Every bear market is followed by a bull market… just as spring inevitably comes after every winter. Sure, it’s easy to lose sight of this fact in the middle of a relentless bear market, but investors need to realize that great opportunities are just around the corner. And NOW is the time to prepare. I delve deeper into these thoughts below, revealing the sector that I believe will yield the highest gains for investors when the bull starts to run again. Read on below for details.
One of the most reliable ways to find the best opportunities for the next bull market run is to focus on the sectors with the best combination of growth, value and catalysts. The use of this strategy in the previous decade would have led investors to focus on SaaS or internet stocks.

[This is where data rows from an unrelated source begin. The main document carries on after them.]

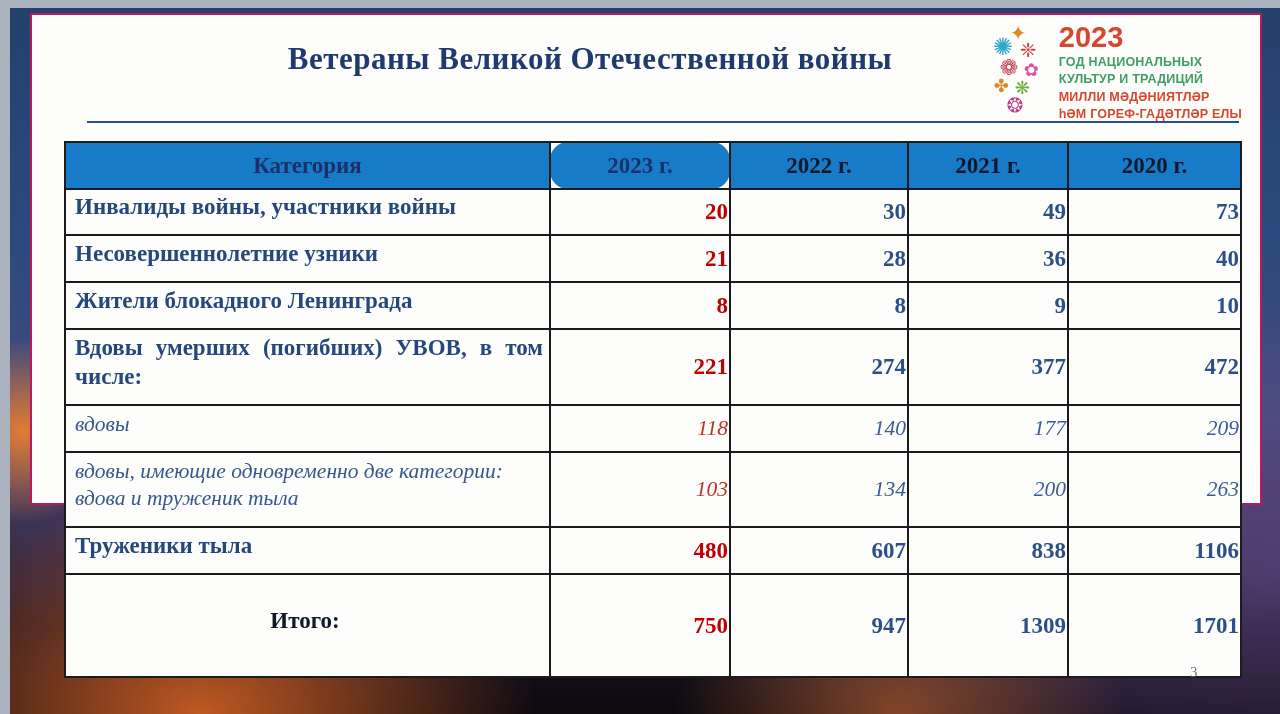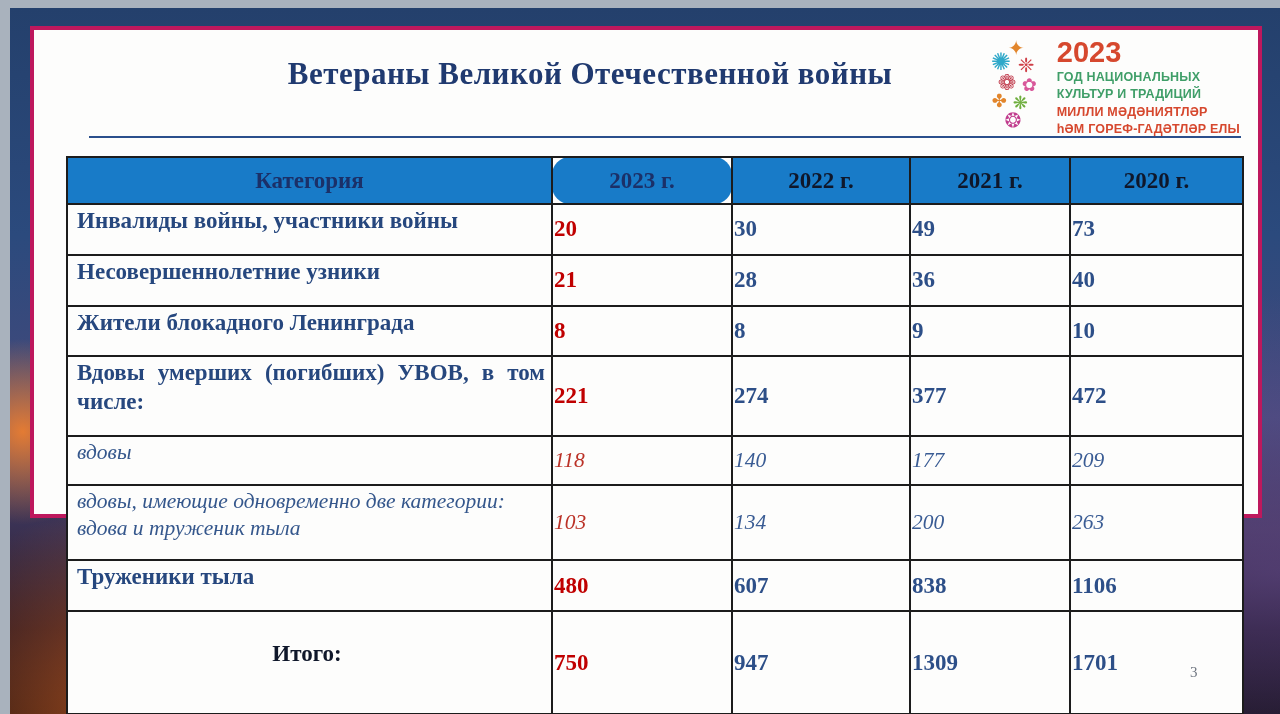"Ветераны Великой Отечественной войны" .card { border: 4px solid #be185d -> 2px solid #be185d; top: 26px -> 13px }
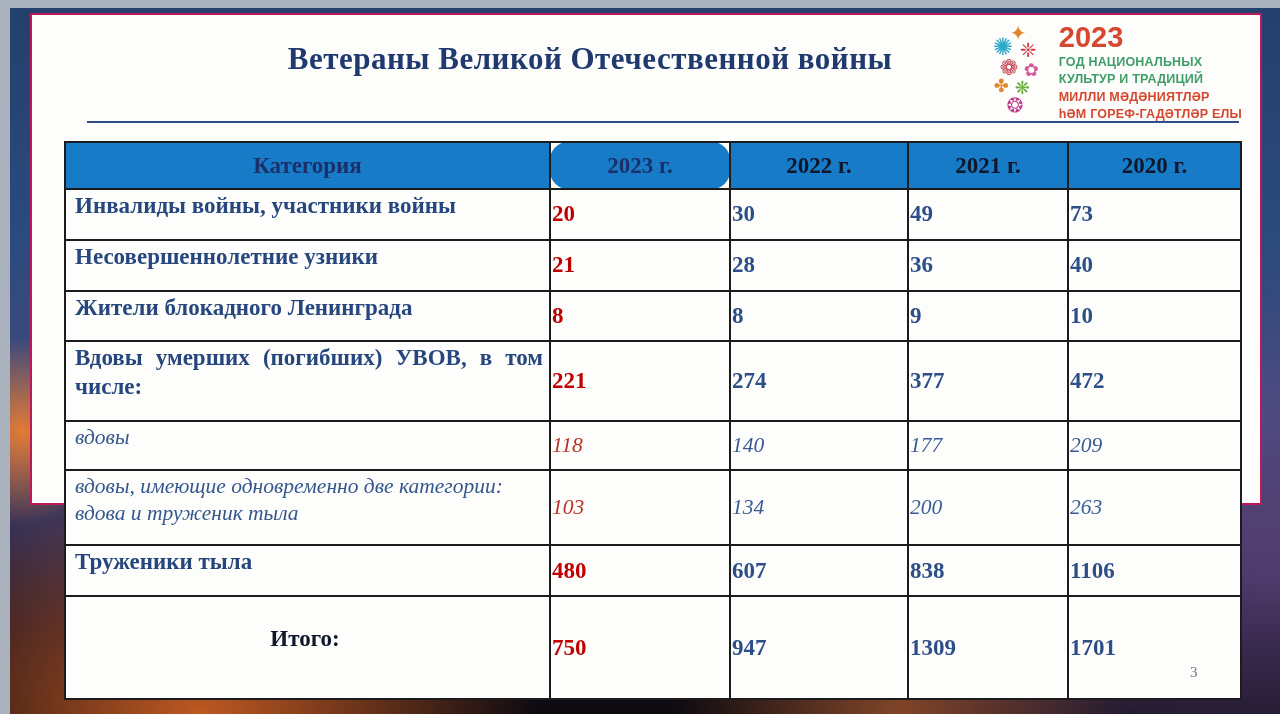"Инвалиды войны, участники войны" td.cat { padding: 2px 6px 18px 9px -> 2px 6px 11px 9px }
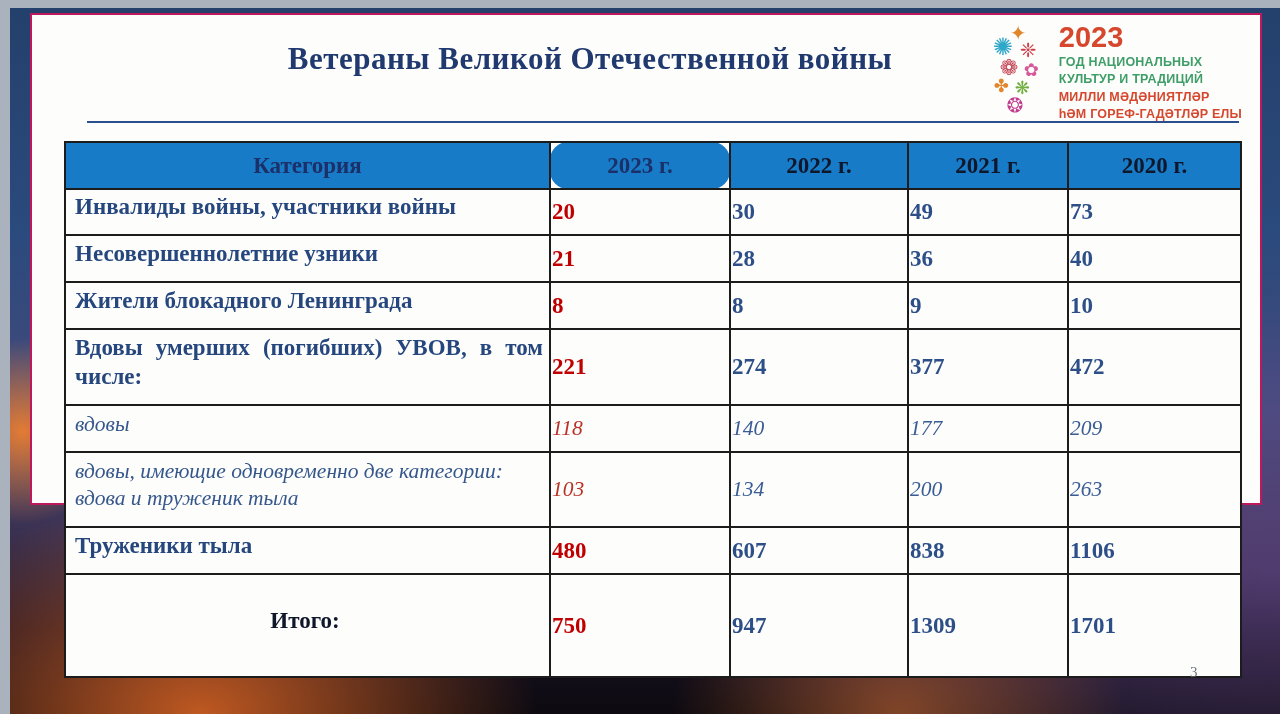"20" td.val { text-align: left -> right }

Many of the top names in these sectors gained more than 1,000% during the previous bull market. Of course, investors will have to find new stocks in new territories to achieve such returns during the next bull market.
Today I want to talk about the biotech sector and discuss 3 reasons why every investor should pay attention.
While so many parts of the market have become wildly overvalued, biotechs are an exception, as the entire industry was stable between 2015 and 2022.
BUT, only the stocks were flat. Earnings have actually EXPLOADED.
The best way to see this is the weighted average P/E for the biotech ETF, IBB, which went from 83 in 2015 to 12.5 today.
From a more qualitative perspective, we can see that the IPO market has dried up along with the influx of retail investors and institutions. In fact, nearly 25% of small- and mid-cap biotech companies have more cash on hand than their actual market caps.
Typically, investors can only find attractive valuations in dull sectors with limited growth prospects.
Biotechs are a rare and notable exception.
The population in developing countries is aging rapidly. There is the famous stat that Japan sells more adult diapers than baby diapers. Well, this will also be the reality for the US and Europe in a few decades.
Due to the aging population, the demand for new medicines will also increase. There are always new innovations in the space that lead to better outcomes in diagnosis and treatment.
Healthcare spending also continues to grow faster than the economy as a whole.
This is also a trend that will not abate any time soon as a large part of this is subsidized by the government. And there is no political will on either side of the aisle to change this arrangement.
An attractive growth and value environment will arouse the interest of investors. But learning about the powerful catalysts in the game will turn this interest into an obsession.
Most potently, we are now in an environment of slowing growth. At the start of the year, inflation posed the greatest threat to the economic outlook.
This has now been replaced by a recession. The best proof of this is that interest rates are moving lower over the longer term, along with forward-looking inflation indicators.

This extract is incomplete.